▶ **Your assignment**
The lines to retype are the one with "BOTTOM №89 BEIGE: 1 for 12.95 -> none" and all that follow it to the end of the entries below; copy them exactly and nothing else.

▶ **Data for review**

========================================================================

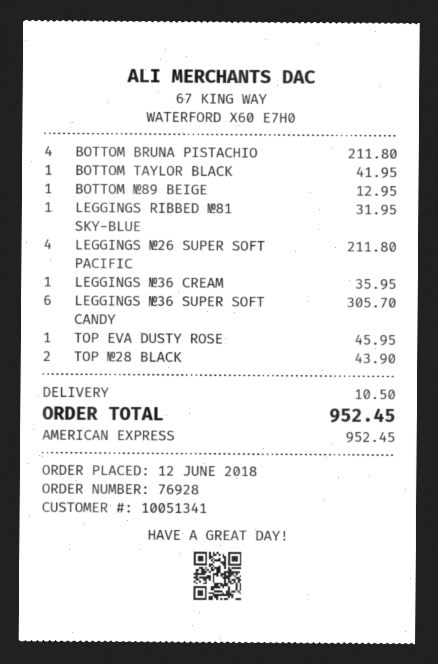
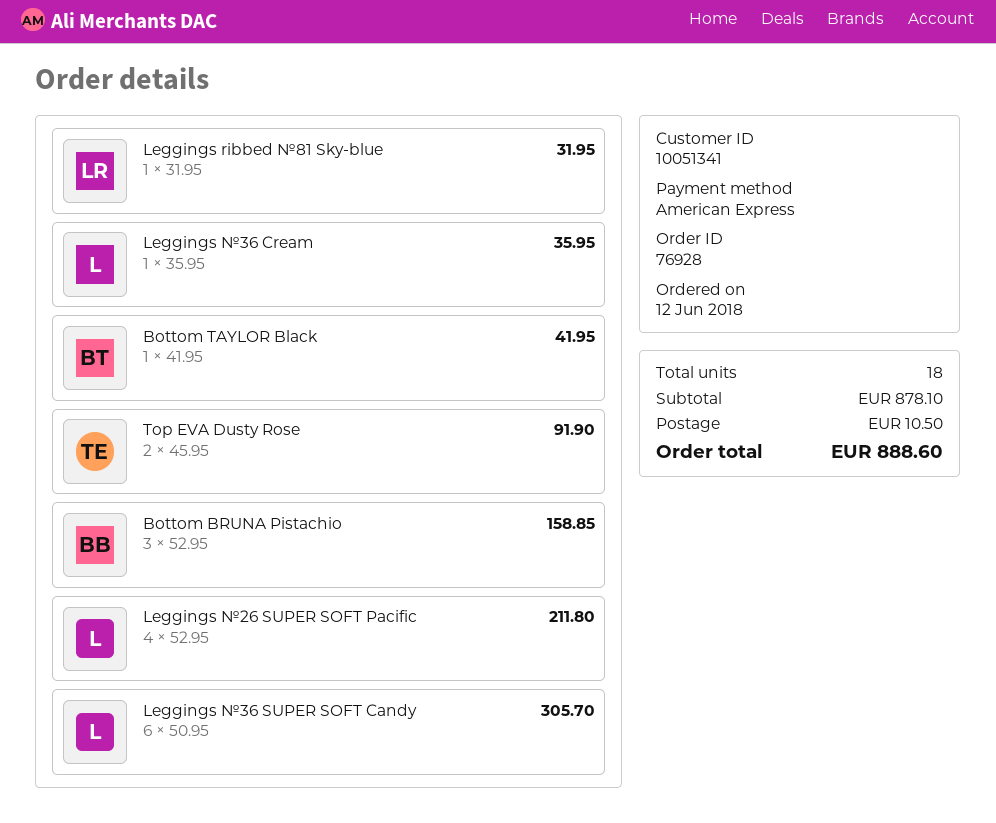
BOTTOM BRUNA PISTACHIO: 4 for 211.80 -> 3 for 158.85
BOTTOM №89 BEIGE: 1 for 12.95 -> none
TOP EVA DUSTY ROSE: 1 for 45.95 -> 2 for 91.90
TOP №28 BLACK: 2 for 43.90 -> none
total: 952.45 -> 888.60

========================================================================

▶ **Solution below**
BOTTOM №89 BEIGE: 1 for 12.95 -> none
TOP EVA DUSTY ROSE: 1 for 45.95 -> 2 for 91.90
TOP №28 BLACK: 2 for 43.90 -> none
total: 952.45 -> 888.60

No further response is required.